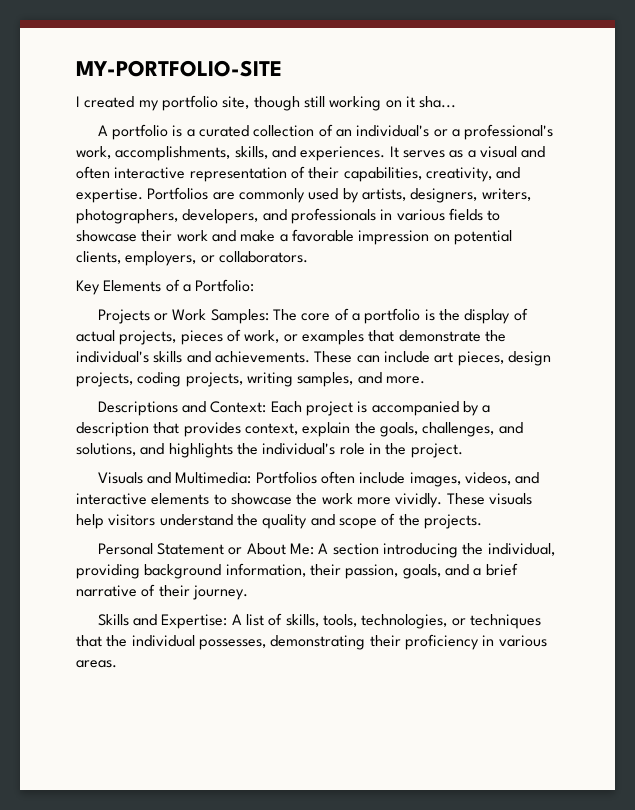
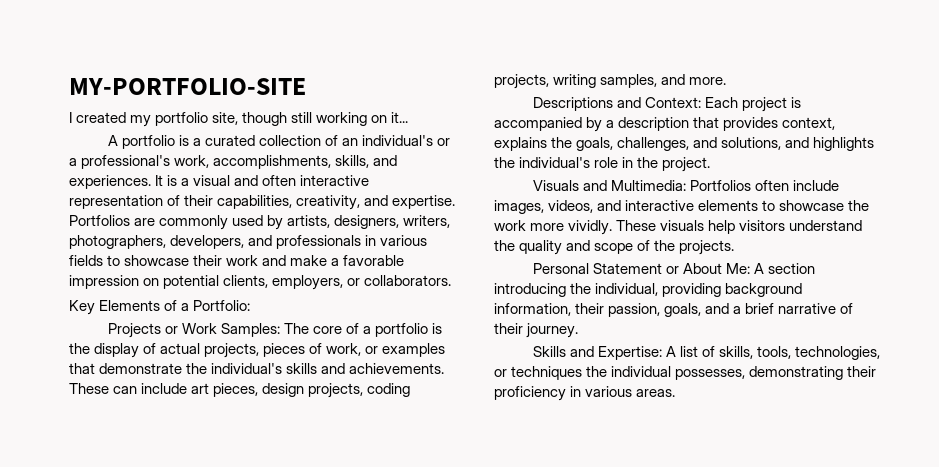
- I created my portfolio site, though still working on it sha...
+ I created my portfolio site, though still working on it...
- It serves as a visual and often interactive representation of their capabilities, creativity, and expertise.
+ It is a visual and often interactive representation of their capabilities, creativity, and expertise.
- Descriptions and Context: Each project is accompanied by a description that provides context, explain the goals, challenges, and solutions, and highlights the individual's role in the project.
+ Descriptions and Context: Each project is accompanied by a description that provides context, explains the goals, challenges, and solutions, and highlights the individual's role in the project.
- Skills and Expertise: A list of skills, tools, technologies, or techniques that the individual possesses, demonstrating their proficiency in various areas.
+ Skills and Expertise: A list of skills, tools, technologies, or techniques the individual possesses, demonstrating their proficiency in various areas.

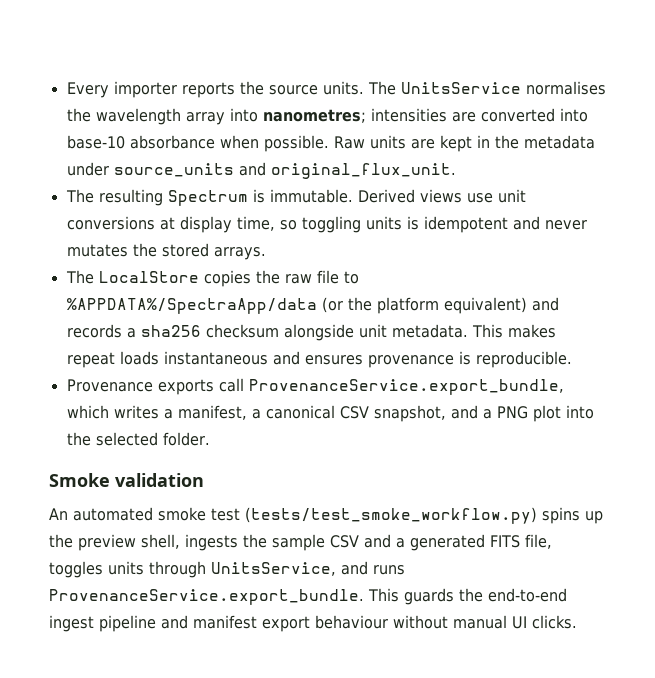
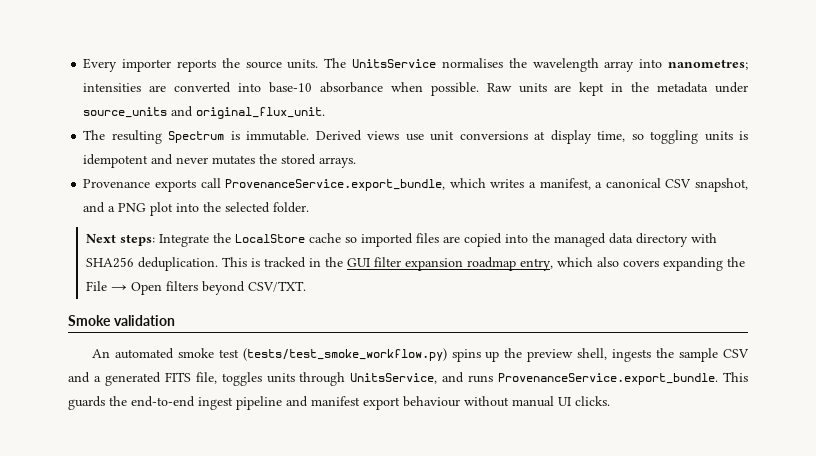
- The LocalStore copies the raw file to %APPDATA%/SpectraApp/data (or the platform equivalent) and records a sha256 checksum alongside unit metadata. This makes repeat loads instantaneous and ensures provenance is reproducible.
+ Next steps: Integrate the LocalStore cache so imported files are copied into the managed data directory with SHA256 deduplication. This is tracked in the GUI filter expansion roadmap entry, which also covers expanding the File → Open filters beyond CSV/TXT.

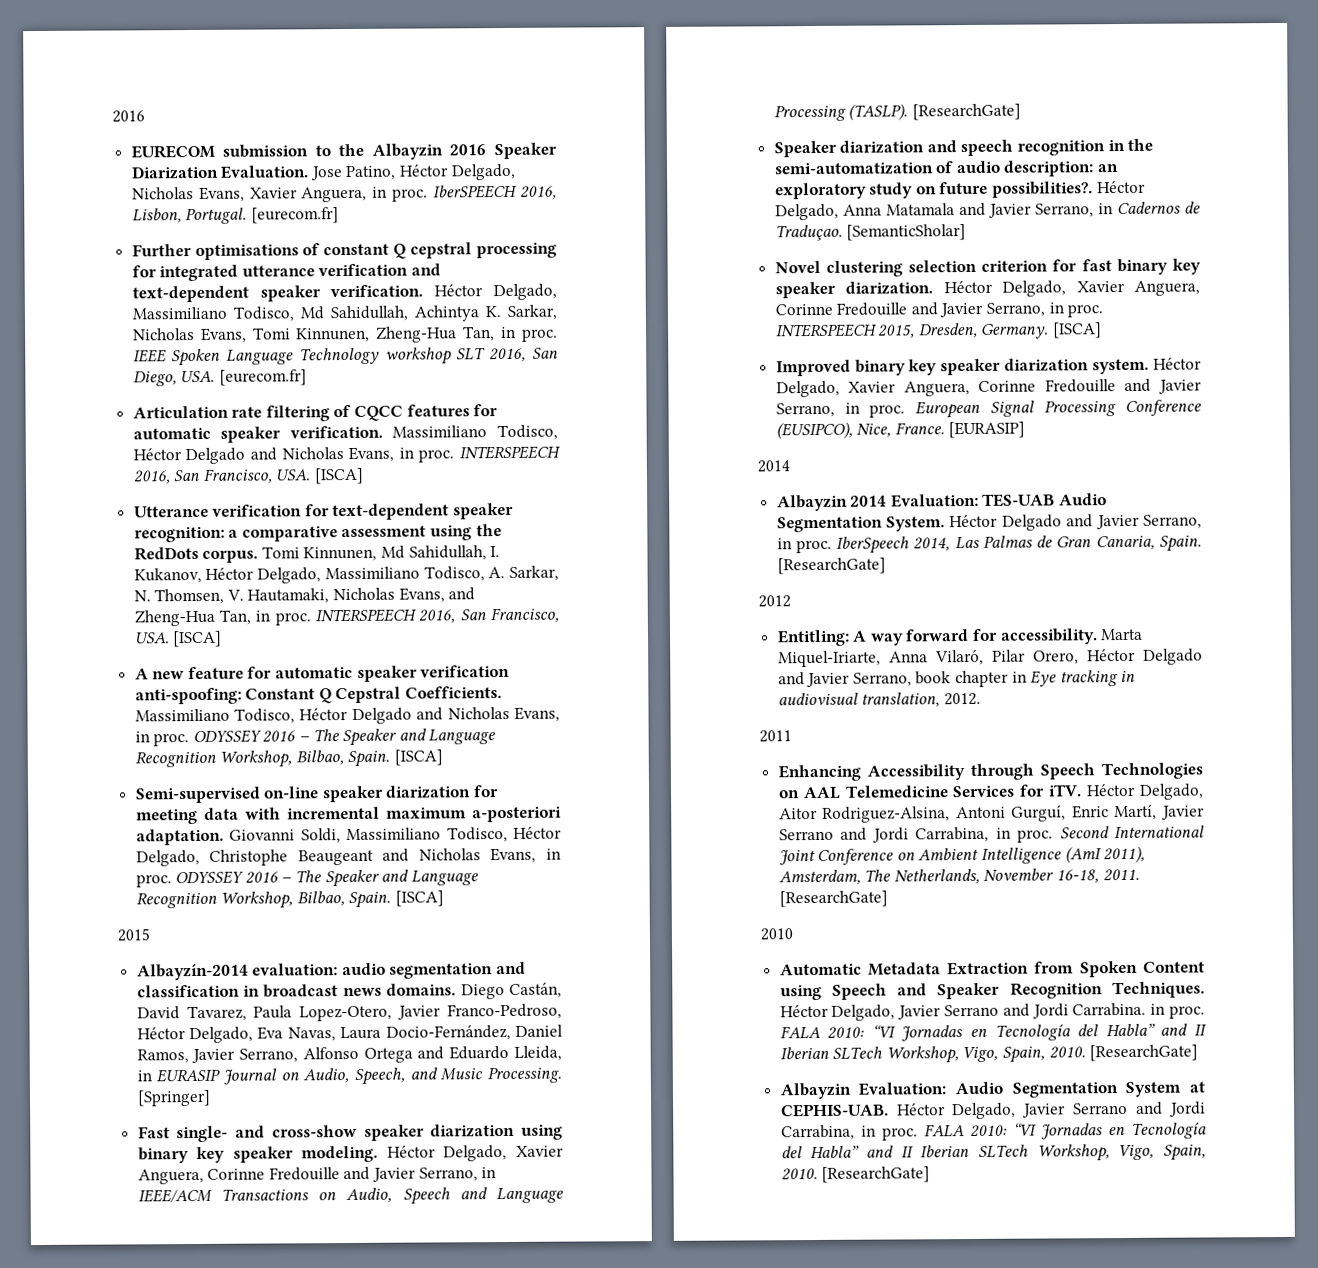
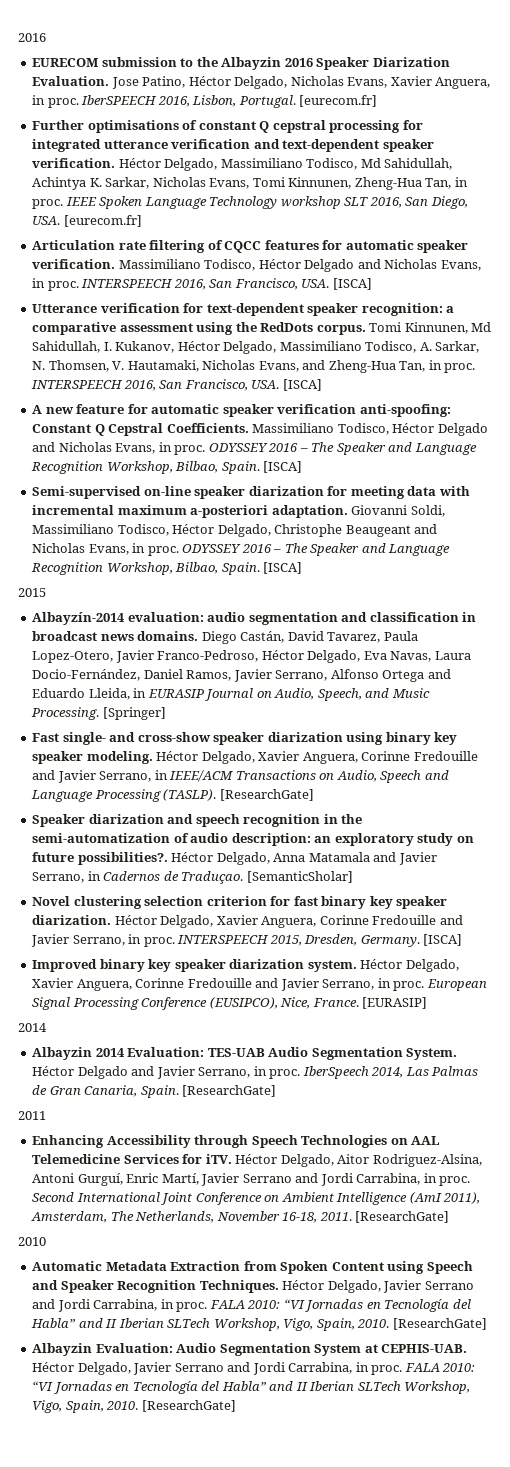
- 2012
- Entitling: A way forward for accessibility. Marta Miquel-Iriarte, Anna Vilaró, Pilar Orero, Héctor Delgado and Javier Serrano, book chapter in Eye tracking in audiovisual translation, 2012.
- Automatic Metadata Extraction from Spoken Content using Speech and Speaker Recognition Techniques. Héctor Delgado, Javier Serrano and Jordi Carrabina. in proc.
+ Automatic Metadata Extraction from Spoken Content using Speech and Speaker Recognition Techniques. Héctor Delgado, Javier Serrano and Jordi Carrabina, in proc.

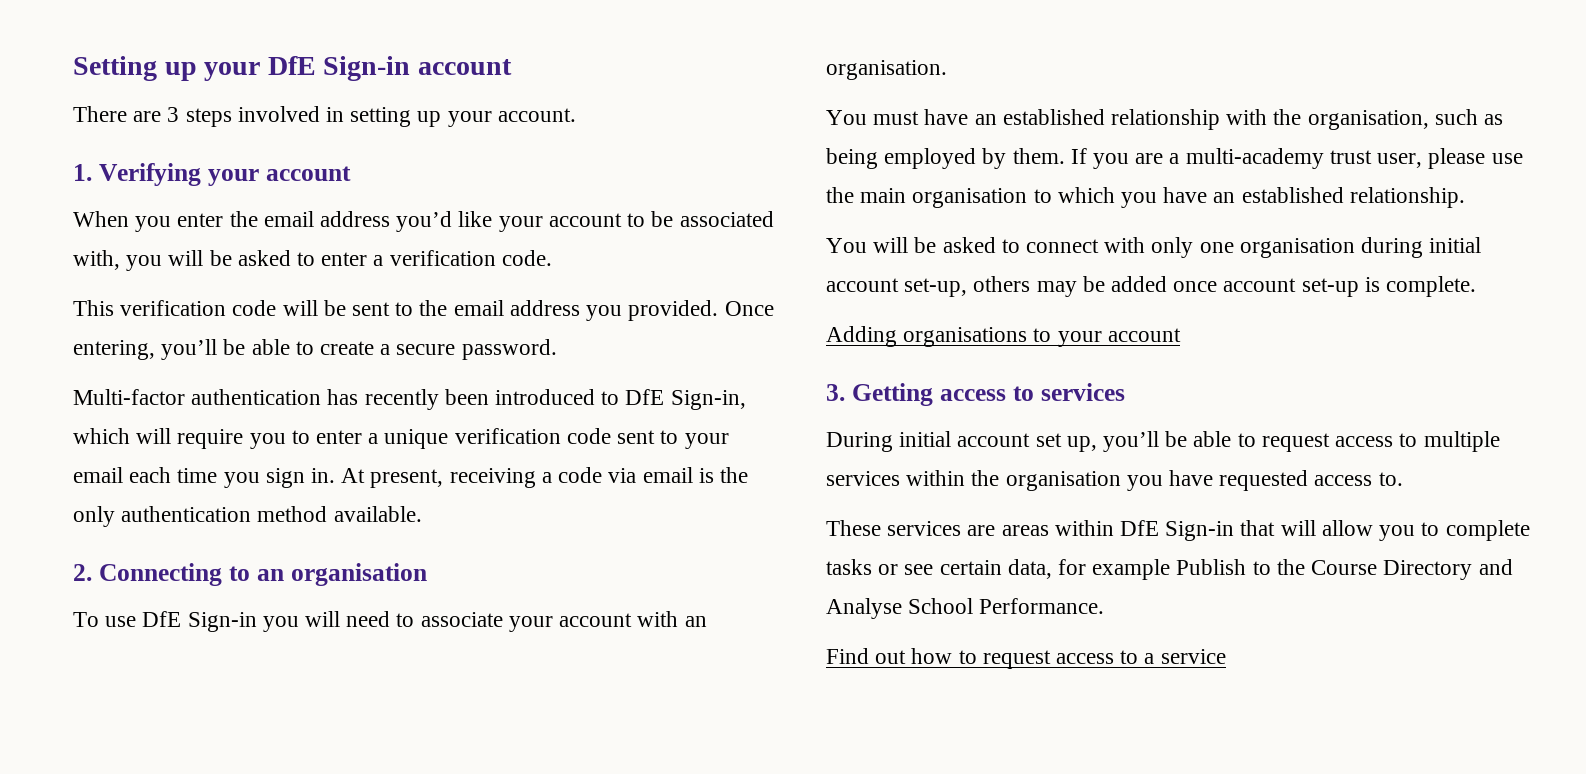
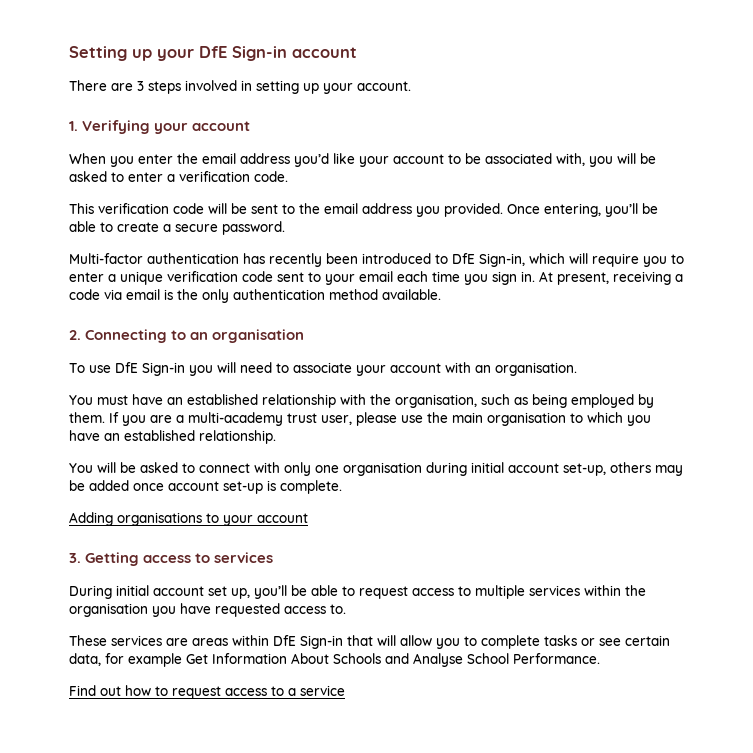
- These services are areas within DfE Sign-in that will allow you to complete tasks or see certain data, for example Publish to the Course Directory and Analyse School Performance.
+ These services are areas within DfE Sign-in that will allow you to complete tasks or see certain data, for example Get Information About Schools and Analyse School Performance.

> [Problem]:
Extract every line of the records above that contains the word "role".

> [Response]:
- Descriptions and Context: Each project is accompanied by a description that provides context, explain the goals, challenges, and solutions, and highlights the individual's role in the project.
+ Descriptions and Context: Each project is accompanied by a description that provides context, explains the goals, challenges, and solutions, and highlights the individual's role in the project.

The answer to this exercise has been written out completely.